THE HILLS HAVE EYES PART 2 (1985)




THOSE 'HILLS' STILL HAVE EYES

Philadelphia Daily News (PA) - January 2, 1986

Author: JOE BALTAKE, Daily News Film Critic

"The Hills Have Eyes II." A thriller starring Michael Berryman and John Laughlin. Written and directed by Wes Craven. Running time: 100 minutes. A Castle Hill release. At the Duke and Duchess exclusively.

The local showing of Wes Craven's "The Hills Have Eyes II" must be some sort of marketing experiment.

The movie is being screened exclusively in only one theater (the Duke or Duchess - I've never been able to figure out which is which) and, to the best of my knowledge, it is playing nowhere else in the country. So, I suppose that the eventual national release of "The Hills Have Eyes II" depends on how well it does here.

Judging from the local reaction at the performance I attended, Craven's film won't be released.

This movie is so shallow and pointless that it goes beyond the usual horror idiocy and enters the realm of anti-humanity. Its plot is so simple I couldn't even follow it.

It goes something like this: A bunch of kids jump on a bus and, with the money made from the stud fees of their communal pet dog, Beast, they head for the desert. Why? Who knows? (Anyone who figures this much out must have serious emotional problems.)

Anyway, one of the kids, the overaged Ruby, has reservations about the desert trek because she was involved in the murder and mayhem there that laced the first film.

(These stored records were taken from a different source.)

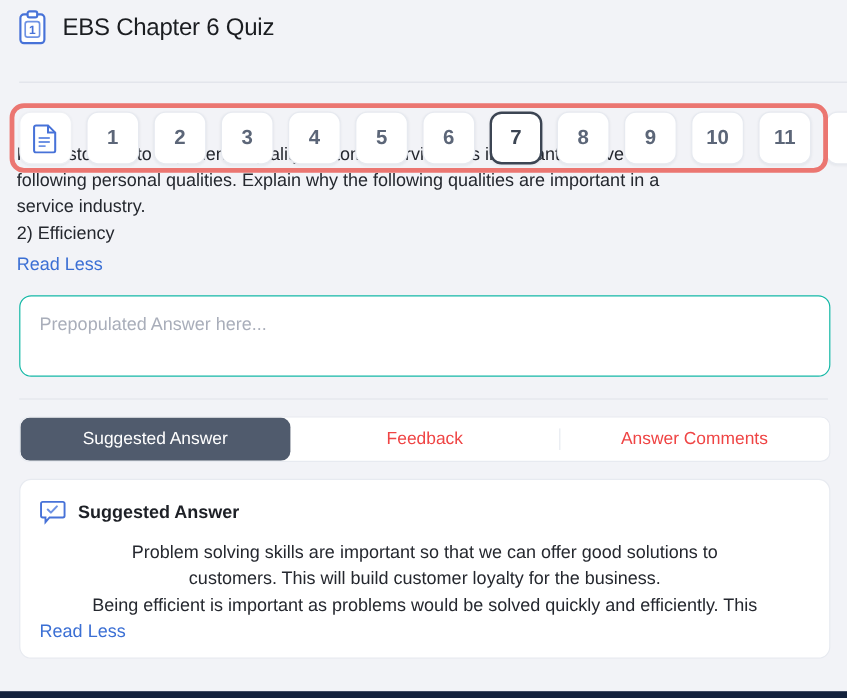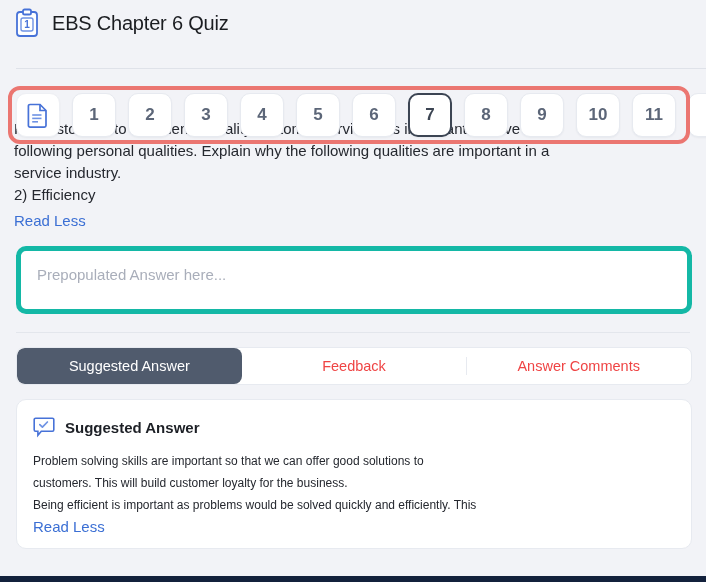--- a/index.html
+++ b/index.html
@@ -120,7 +120,7 @@
     margin: 14px 14px 0 16px;
     height: 68px;
     background: #ffffff;
-    border: 5px solid #14b8a6;
+    border: 1px solid #14b8a6;
     border-radius: 10px;
     padding: 14px 16px;
     font-size: 15px;

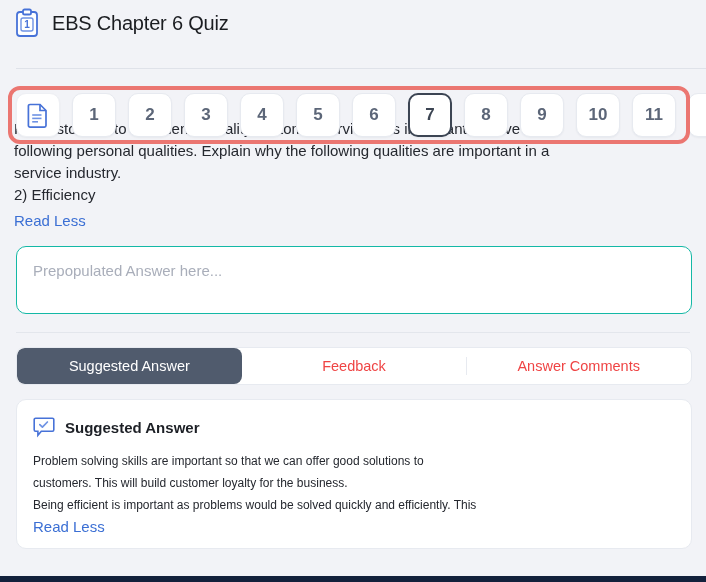--- a/index.html
+++ b/index.html
@@ -195,9 +195,10 @@
     color: #1d2026;
   }
   .suggest-text {
-    font-size: 12px;
+    font-size: 15px;
     line-height: 22px;
     color: #25282f;
+    text-align: center;
   }
   .suggest-text .line { display: block; }
   .suggest-link {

The original "Hills Have Eyes" was a fairly disgusting to- do about the systematic extermination of a family of vacationers by a family of hermits. Ruby was one of the hermits, see; now she's a good guy.

Much of the film recaps the previous movie via flashbacks. Ruby has flashbacks. Even Beast, the dog, has a flashback or two. Honest. Meanwhile, the fresh-faced kids - Jane and Harry, Foster and Susan, Cass and Sonny and something called The Hulk (John Laughlin of "Crimes of Passion") - start dropping like flies.

The bald Michael Berryman encores from the first film, once again exploiting his birth defects as the movie's most horrific villain.

He keeps telling the rest of the cast - the victims - to "choke on your puke."

I almost did.

Parental guide: Rated R for its senseless violence.